One example of a product which hit the headlines for PIXAPP some months back is a ground-breaking hand-held device which provides an early-warning indicator for cardiovascular disease. It will enable GPs to detect hardening arteries, sparing the patient visits to hospitals and clinics, and should be available on the medical market in about five years’ time.
“All the critical parts of this compact medical device have been miniaturised into tiny millimetre-scale chips, replacing the large and very expensive equipment used today. It’s just one example of the many emerging market opportunities within the photonics space,” says Peter.
Because the PIXAPP pilot line has become globally recognised for creating and formalising the core technologies – applying design rules and standards – they are now in a pivotal position between researchers in major educational institutions and industries worldwide.
They have established collaborations, for instance, with some of the top US universities and institutes including Columbia University in New York (where Peter is a visiting scientist); University of California in Berkeley; the California Institute of Technology; University of Arizona (where Peter is an adjunct professor) and the Massachusetts Institute of Technology.
The Irish government has also invested a further €4.1m in funding from the Disruptive Technologies Innovation Fund (DTIF) for the establishment of a national pilot line, to build an indigenous photonics manufacturing capability.
“We’ve got the remit, the knowledge, the network and the confidence to go out and promote this community on a global stage – so it’s bigger than just the technology. I think that’s an important message” – Professor Peter O’Brien
However, Peter points out that at this stage PIXAPP has gone beyond just the technology aspect. “There is great technology, and we saw a gap in the research field and we exploited that, but now we are coordinating an ecosystem – the people who make these PIC microchips, the research scientists, engineers, the machine builders, the people who manage the designs; we are seen as a global coordinator in that space, in a market that is taking off in a revolutionary way."
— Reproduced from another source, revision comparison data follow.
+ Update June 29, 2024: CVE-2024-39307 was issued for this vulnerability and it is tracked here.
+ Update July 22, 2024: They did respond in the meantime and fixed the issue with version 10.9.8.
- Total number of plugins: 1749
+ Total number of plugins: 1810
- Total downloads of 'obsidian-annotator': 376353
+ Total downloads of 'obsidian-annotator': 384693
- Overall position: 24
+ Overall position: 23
It’s a very good place to be in.
“We’ve got the remit, the knowledge, the network and the confidence to go out and promote this community on a global stage – so it’s bigger than just the technology. I think that’s an important message.”
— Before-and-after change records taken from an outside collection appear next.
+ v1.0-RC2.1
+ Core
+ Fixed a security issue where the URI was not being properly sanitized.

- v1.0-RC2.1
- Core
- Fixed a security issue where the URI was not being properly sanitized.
Because of their international reputation, the Tyndall-led consortium has also become a space for training the future workforce in photonics. “A lot of resources we get from agencies like Science Foundation Ireland (SFI) and the European Commission I see as seed funding for additional growth; an initial investment in us to go and build something bigger. That includes educating the future generation of photonic scientists and engineers,” says Peter.
“We have a training programme for industry and an education programme for students. We have PhD students and we educate them in advanced technologies," he adds.
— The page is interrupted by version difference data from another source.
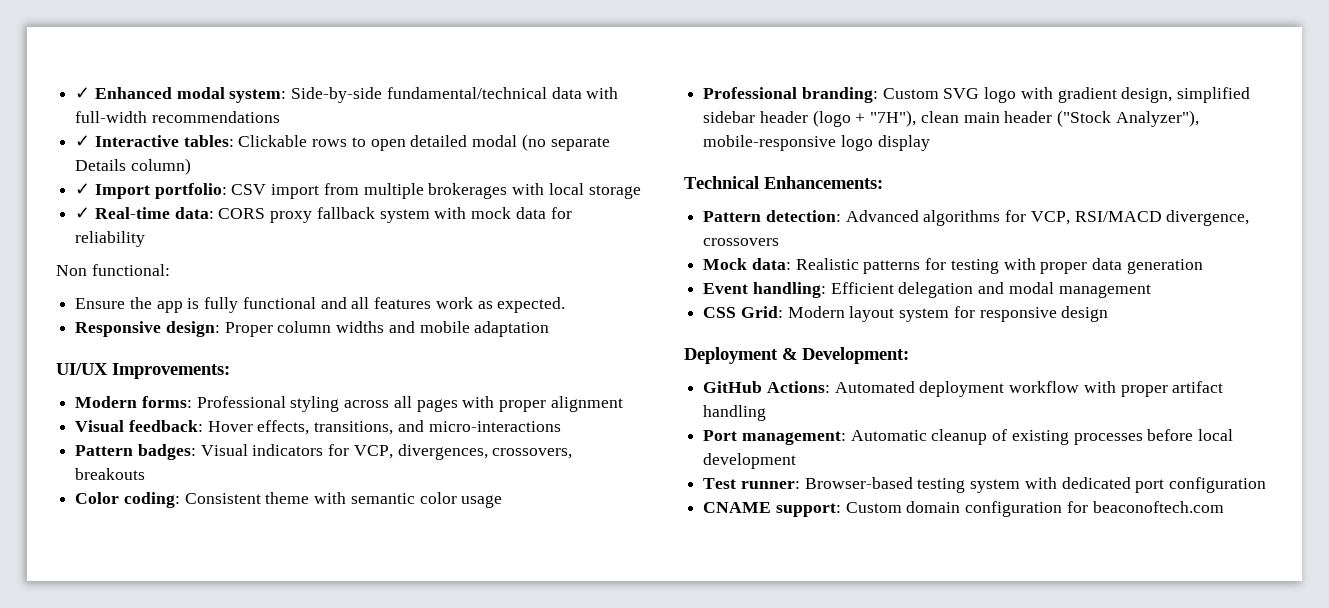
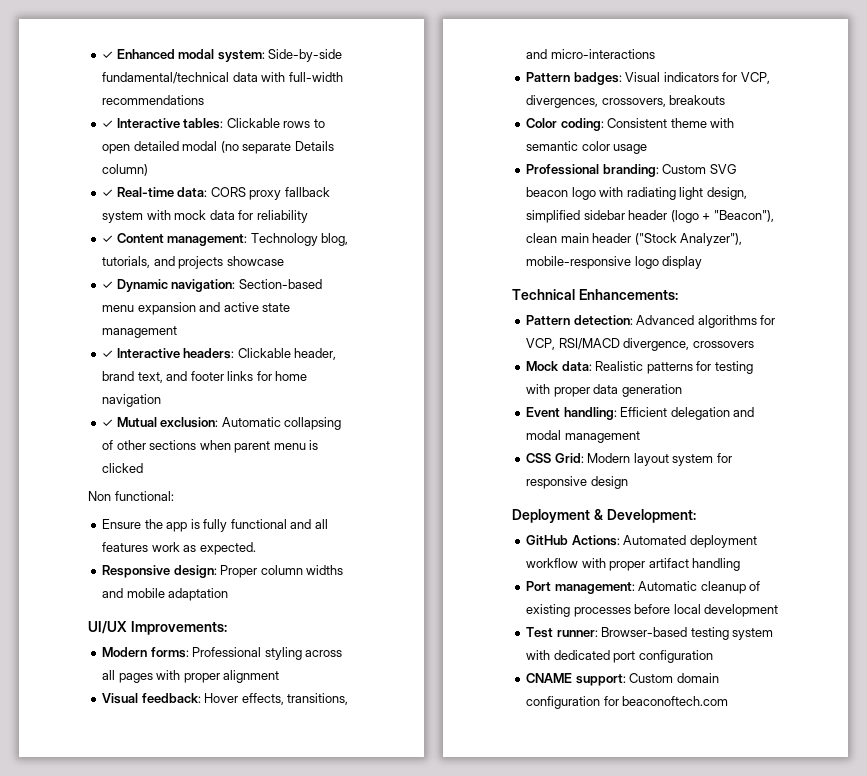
- ✓ Import portfolio: CSV import from multiple brokerages with local storage
+ ✓ Content management: Technology blog, tutorials, and projects showcase
+ ✓ Dynamic navigation: Section-based menu expansion and active state management
+ ✓ Interactive headers: Clickable header, brand text, and footer links for home navigation
+ ✓ Mutual exclusion: Automatic collapsing of other sections when parent menu is clicked
- Professional branding: Custom SVG logo with gradient design, simplified sidebar header (logo + "7H"), clean main header ("Stock Analyzer"), mobile-responsive logo display
+ Professional branding: Custom SVG beacon logo with radiating light design, simplified sidebar header (logo + "Beacon"), clean main header ("Stock Analyzer"), mobile-responsive logo display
“Then we are also training the future workforce in photonics. For example, the American Institute for Manufacturing Integrated Photonics is setting up a new photonics packaging capability, so they sent over their development team to be trained here: we charge for that, which contributes to our long-term sustainability.”
Their success didn’t happen overnight of course: they started with a strategic plan to focus on a core technology and to collaborate with leading academic and industrial partners around the world by offering a unique research capability.
“With the support of SFI and the European Commission, in particular, we have been able to reach our strategic objectives and we are now planning for even bigger developments in the coming years,” says Peter.
“I think it’s a message about how you run your research group as well – to differentiate, to collaborate with the best, to identify uniqueness in your research, to network and travel and to win competitive funding. You can’t expect to keep working in isolation doing great research, and expect things to happen; international collaboration, promotion and outreach are essential.”